Save your outputs to Google Drive to prevent data loss.

In [None]:
from datetime import datetime
from google.colab import drive

# Mount Drive
mount_drive = True  # Set to False to skip

if mount_drive:
    drive.mount('/content/drive')
    
    # Create output directory
    timestamp = datetime.now().strftime("%Y%m%d_%H%M%S")
    drive_output_dir = f"/content/drive/MyDrive/cosmos_outputs_{timestamp}"
    os.makedirs(drive_output_dir, exist_ok=True)
    
    print(f"✅ Google Drive mounted")
    print(f"📁 Outputs will be saved to: {drive_output_dir}")
    
    # Save session info
    with open(f"{drive_output_dir}/session_info.txt", "w") as f:
        f.write(f"Session started: {datetime.now()}\n")
        f.write(f"Python version: {sys.version}\n")
        f.write(f"GPU: {gpu_name if 'gpu_name' in locals() else 'Unknown'}\n")
        f.write(f"GPU Memory: {gpu_memory if 'gpu_memory' in locals() else 0:.1f} GB\n")
else:
    print("⚠️ Google Drive not mounted - outputs will be lost if session disconnects")
    drive_output_dir = None

## Step 5: Download Model Checkpoint

Download the Cosmos-Predict2 model. Size is auto-selected based on your GPU.

In [None]:
from huggingface_hub import snapshot_download
import glob

# Auto-select model size based on GPU memory
if 'gpu_memory' not in locals():
    gpu_memory = 16  # Default assumption

if gpu_memory >= 40:  # A100
    MODEL_SIZE = "14B"
    print("🚀 Using Cosmos-14B (largest, best quality)")
elif gpu_memory >= 24:  # A10G, 3090
    MODEL_SIZE = "5B"
    print("✅ Using Cosmos-5B (medium, good quality)")
else:  # T4, V100, or less
    MODEL_SIZE = "2B"
    print("📦 Using Cosmos-2B (small, efficient)")

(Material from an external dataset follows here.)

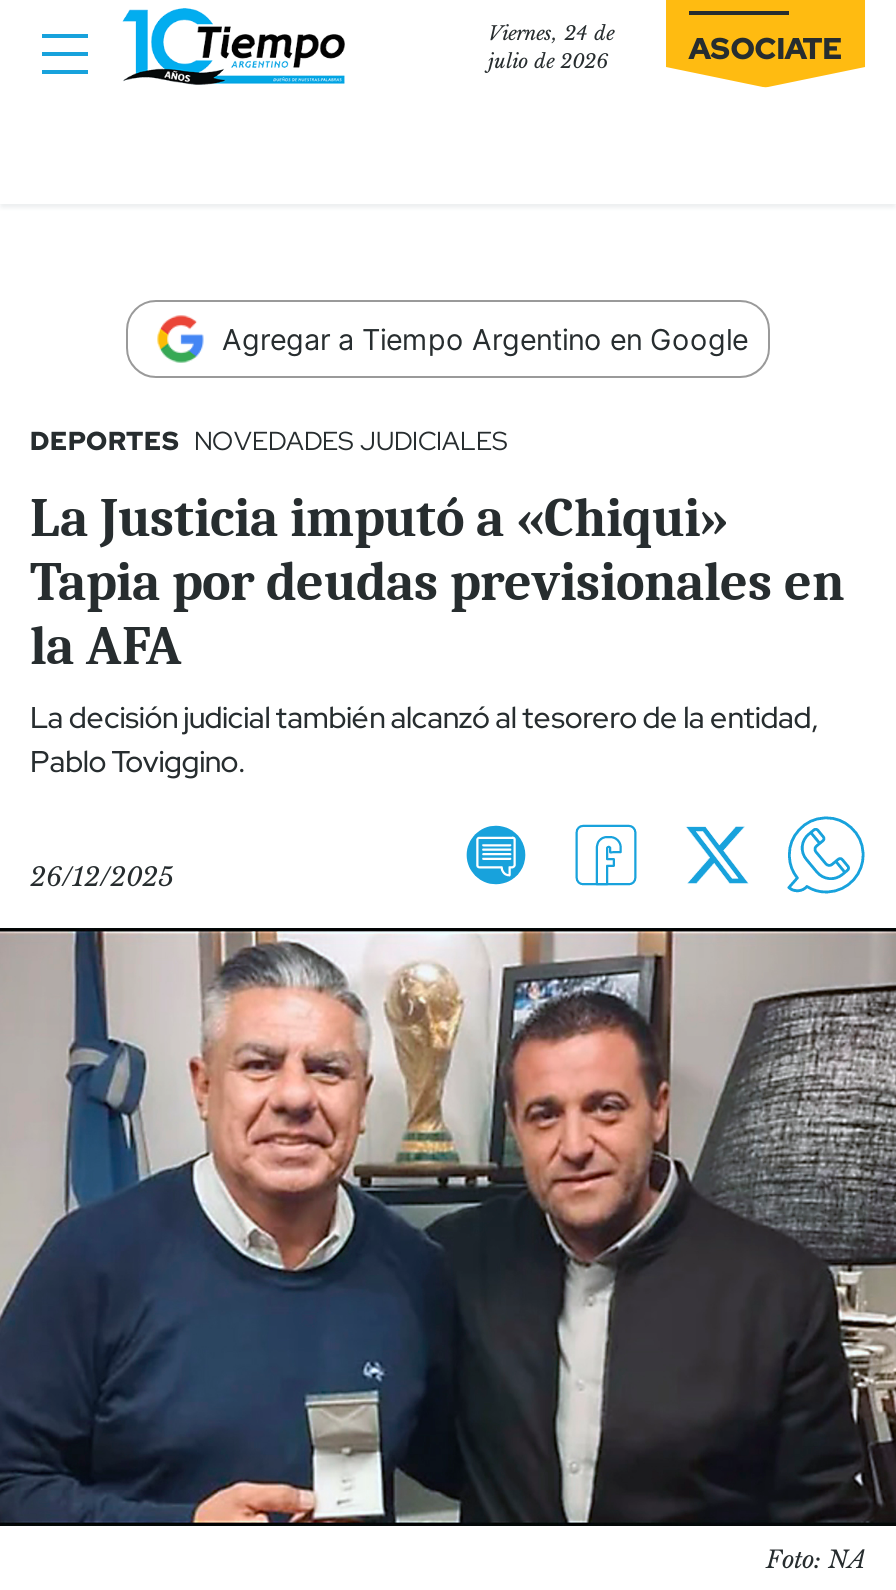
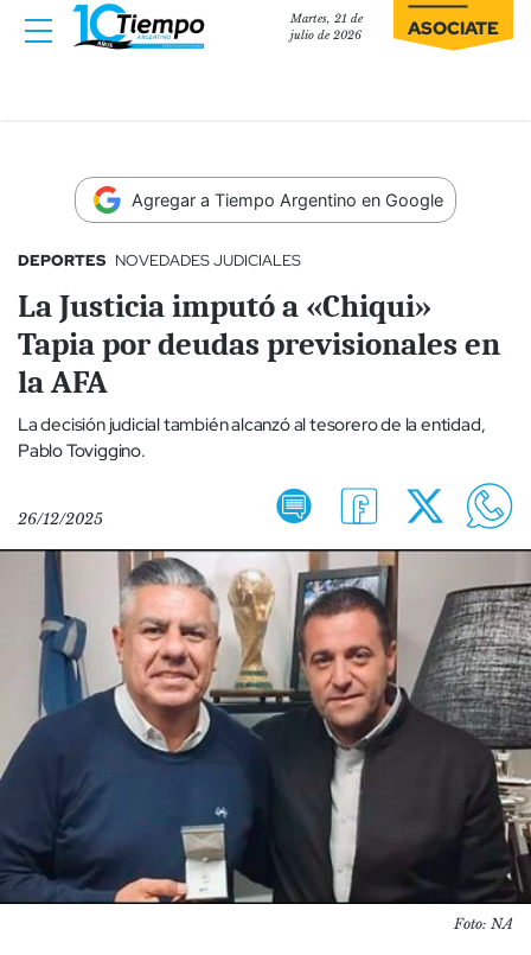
[488,22,614,46] Viernes, 24 de -> [290,12,362,26] Martes, 21 de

print(f"\nDownloading Cosmos-Predict2-{MODEL_SIZE} checkpoint...")
print("This will take 2-5 minutes...\n")

# Download checkpoint
checkpoint_dir = snapshot_download(
    repo_id=f"nvidia/Cosmos-Predict2-{MODEL_SIZE}-Video2World",
    cache_dir="/content/cosmos_checkpoints",
    resume_download=True
)

print(f"\n✅ Checkpoint downloaded successfully")

# Find model files
model_files = glob.glob(f"{checkpoint_dir}/**/*.pt", recursive=True)
if model_files:
    print(f"Found {len(model_files)} model file(s)")
    model_path = model_files[0]
    print(f"Will use: {os.path.basename(model_path)}")
else:
    print("⚠️ No .pt files found - will use default path")
    model_path = None

## Step 6: Quick Test - Generate a Video

Let's do a quick test to generate a video and verify everything works.

In [None]:
# Import required libraries
import numpy as np
import torch
from PIL import Image as PILImage
from transformers import T5EncoderModel, T5Tokenizer
from cosmos_predict2.inference import (
    Video2WorldPipeline,
    get_cosmos_predict2_video2world_pipeline,
)
from einops import rearrange
import imageio

print("Loading models...\n")

# 1. Load T5 text encoder
t5_model = "google/flan-t5-base" if gpu_memory < 24 else "google/flan-t5-xl"
print(f"Loading T5 encoder ({t5_model})...")
tokenizer = T5Tokenizer.from_pretrained(t5_model)
text_encoder = T5EncoderModel.from_pretrained(t5_model).half().to("cuda")
text_encoder.eval()
print("✅ T5 loaded\n")

# 2. Load Cosmos pipeline
print(f"Loading Cosmos-{MODEL_SIZE} pipeline...")
config = get_cosmos_predict2_video2world_pipeline(model_size=MODEL_SIZE)
if model_path:
    config['dit_checkpoint_path'] = model_path

cosmos_pipe = Video2WorldPipeline.from_config(config)
cosmos_pipe = cosmos_pipe.to("cuda")
cosmos_pipe.eval()
print("✅ Cosmos pipeline loaded\n")

print(f"💾 GPU memory used: {torch.cuda.memory_allocated()/1024**3:.2f} GB")
print("\nReady to generate!")

In [None]:
# Create a simple test image
print("Creating test input...\n")

# Create a simple colored image
img = np.ones((720, 1280, 3), dtype=np.uint8) * 100
img[200:520, 400:880] = [200, 150, 100]  # Add a colored rectangle
test_image = PILImage.fromarray(img)
test_image.save("test_input.jpg")

# Display the input
from IPython.display import display
display(test_image)
print("\n✅ Test input created")

In [None]:
# Generate a video
print("🎬 Generating video...\n")

# 1. Encode text prompt
prompt = "A robotic arm moves across the table"
inputs = tokenizer(prompt, return_tensors="pt", max_length=77, 
                  padding="max_length", truncation=True).to("cuda")
with torch.no_grad():
    text_embeddings = text_encoder(**inputs).last_hidden_state

# 2. Prepare input image
frames = np.array(test_image)[np.newaxis, ...]
frames_tensor = torch.from_numpy(frames).float() / 255.0
frames_tensor = rearrange(frames_tensor, "t h w c -> 1 c t h w").to("cuda")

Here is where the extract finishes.